Gli scenari familiari che si incontrano adesso dopo la pandemia sembrano contenere tutti un significativo disagio accumulato durante il tempo lungo del lockdown e non ancora metabolizzato. Per certi versi è “normale” che sia così perché l’esperienza che ci ha attraversato non è pari a nessun’altra. Fatica e sofferenza che esprimono gli adulti con i segnali frequenti della tensione e dell’ansia diluita un po’ ovunque nei rapporti sono, allo stesso tempo, narrate in mille altri modi dai minori che evidenziano il disagio con comportamenti provocatori o, in maniera inquietante, con l’incremento di nuove forme di dipendenza.
Qualcuno a questi ragazzi ha già dato l’appellativo di “generazione coronials” quasi a dire che il surplus di atteggiamenti provocatori e violenza, o l’eccesso di imprudenza sono la risultante di un tempo in cui la vita sospesa delle relazioni sociali bloccate, ha messo i ceppi a corpi in trasformazione e colmi di energie. Li ha costretti a stare fermi, dentro le strette pareti domestiche, a contatto costante con quei legami familiari che a questa età vanno fisiologicamente trasformati.
Immaginiamoci cosa possa significare per un ragazzo o una ragazza sentirsi bloccati nelle interazioni sociali in un tempo in cui, ai massimi livelli, c’è il bisogno di muoversi, andare fuori, uscire con gli amici, prendere le distanze dalla famiglia. Vivere l’adolescenza vuol dire attraversare la fase della vita in cui è grande la fame di cose nuove da scoprire, la curiosità verso un mondo da leggere o inventare, e in tutti i modi da esplorare. Invece la pandemia ha azzerato ogni movimento e (quasi) arrestato il processo di trasformazione. Ora probabilmente presenta il conto che potrebbe essere più salato per i bambini e gli adolescenti. Essi, durante il periodo del lockdown hanno intensificato i contatti e le connessioni virtuali col mondo. È accaduto a tutti, ovviamente anche ai grandi, di trovare nella rete compensazione all’isolamento sociale. Ma è altra cosa in età evolutiva, quando per crescere c’è bisogno di relazioni che non siano solo virtuali.
Invece i ragazzi di adesso se non si danno agli eccessi reali quasi a voler recuperare quella lunga inattività fisica, se ne stanno chiusi nelle loro stanze, reduci da un periodo di iperconnessioni assolute che, a differenza solo di qualche anno fa quando il ritiro dal mondo passava attraverso la console dei videogiochi fatti in solitudine, ora li fanno giocare online con altri. Si incontrano e si cercano per divertirsi insieme e simulano in rete relazioni e rapporti che sono lontani dalla dimensione reale. I genitori, una volta preoccupati per le cattive compagnie che li preferivano abulici e apatici nella loro cameretta, adesso temono questo star chiusi dentro la loro stanza a riempire le ore con i diffusissimi “giochi sparatutto” per loro incomprensibili. Ed è un timore giustificato perché è in aumento il ritiro sociale. Però serve capire che la preadolescenza ora non è più solamente “l’epoca delle passioni tristi” ma una fase cruciale della vita in cui c’è fame di emozioni forti che ti riempiono. I videogiochi che circolano e dispensano a piene mani sensazioni inebrianti, sono fatti a posta per soddisfare il bisogno di contatto con il mondo dei pari e per stimolare la competizione, l’agonismo. Per, fortificare, apparentemente, un IO fragile perché quando vinci e fai fuori tutti, ti senti unico, eroe. Super! In realtà questo genere di gratificazioni non ti soddisfano mai.

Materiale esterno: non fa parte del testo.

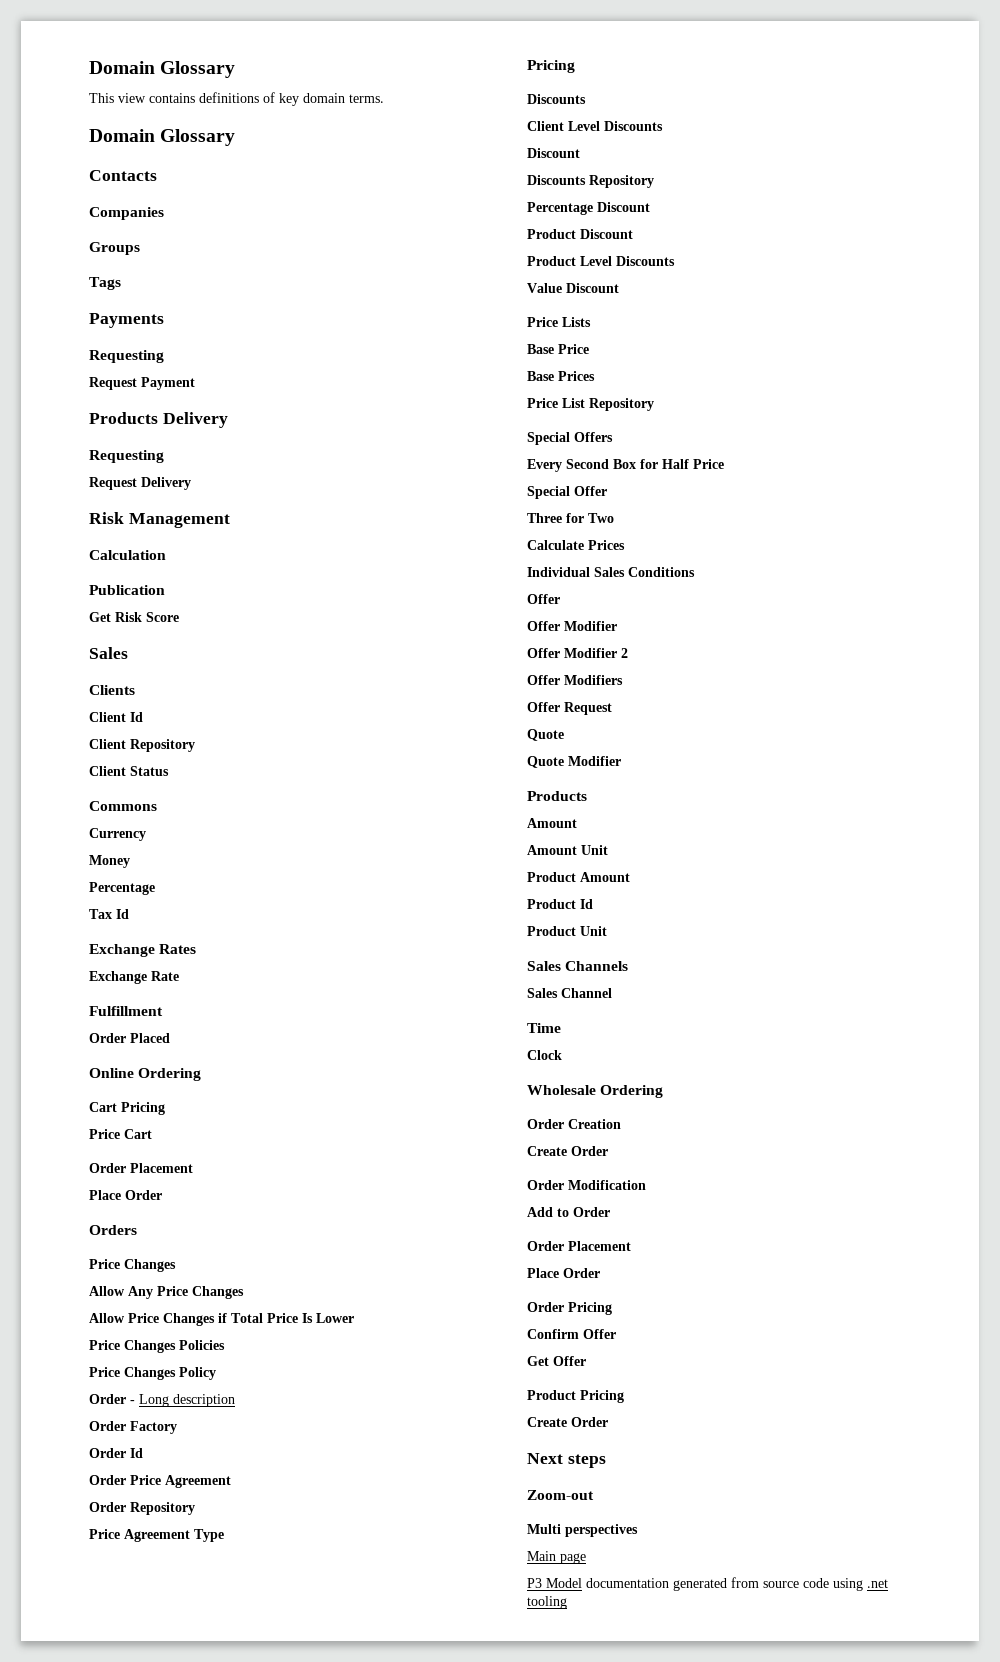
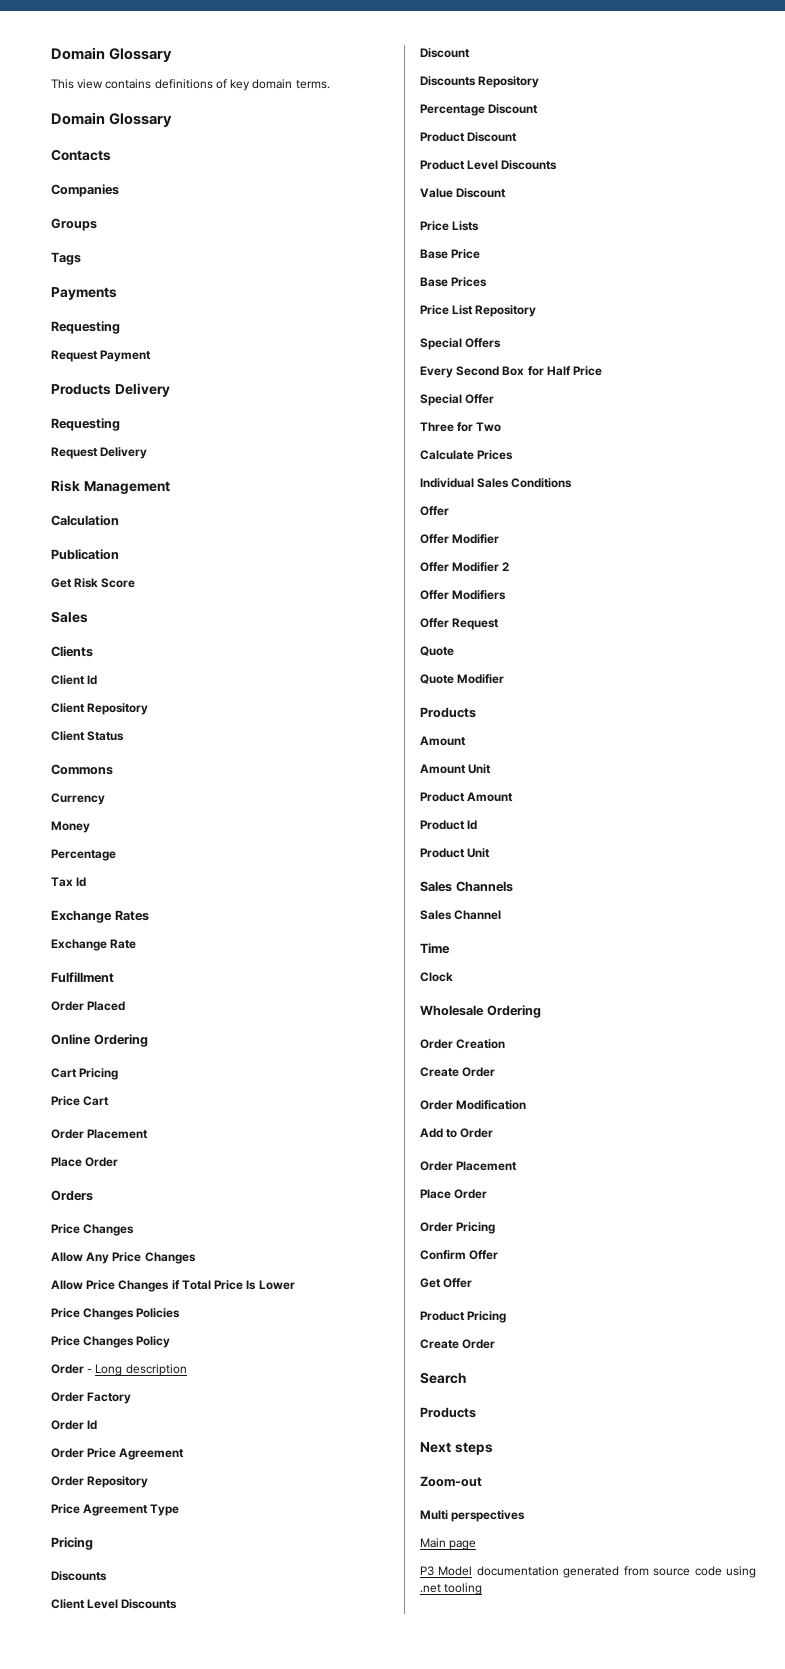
+ Search
+ Products

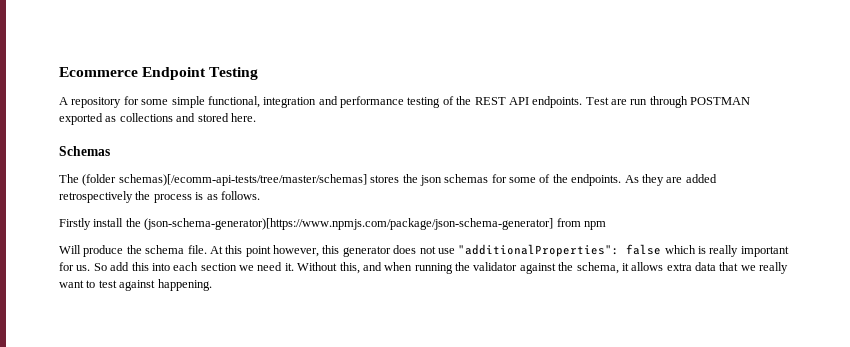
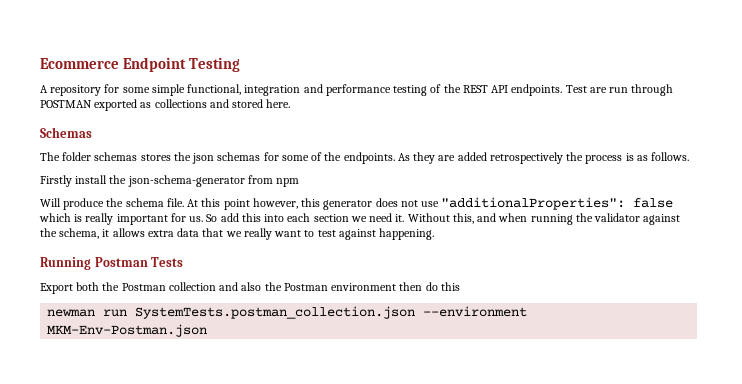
- The (folder schemas)[/ecomm-api-tests/tree/master/schemas] stores the json schemas for some of the endpoints.
+ The folder schemas stores the json schemas for some of the endpoints.
- Firstly install the (json-schema-generator)[https://www.npmjs.com/package/json-schema-generator] from npm
+ Firstly install the json-schema-generator from npm
+ Running Postman Tests
+ Export both the Postman collection and also the Postman environment then do this
+ newman run SystemTests.postman_collection.json --environment MKM-Env-Postman.json

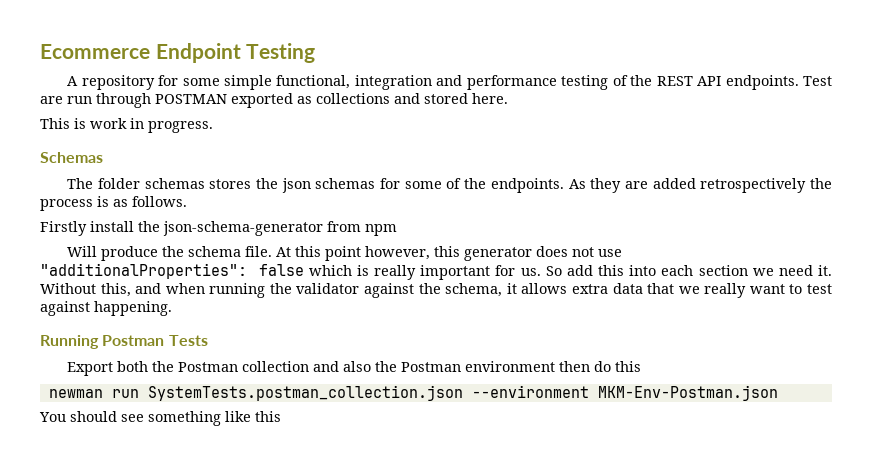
+ This is work in progress.
+ You should see something like this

Ma da questo acuto bisogno di sensazioni intense a cui, in preadolescenza, mancano i freni dell’autocontrollo e dove, soprattutto, sono insufficienti gli adulti capaci di porre regole e confini, nascono gran parte delle nuove dipendenze. Da una eccessiva esposizione a questa realtà e da un’esperienza totalmente virtuale che non fa fare alcun allenamento reale alla vita e alle relazioni, nasce il rischio maggiore per la crescita. Essa, ancora di più oggi, richiede agli adulti e ai genitori attenzione e vigilanza.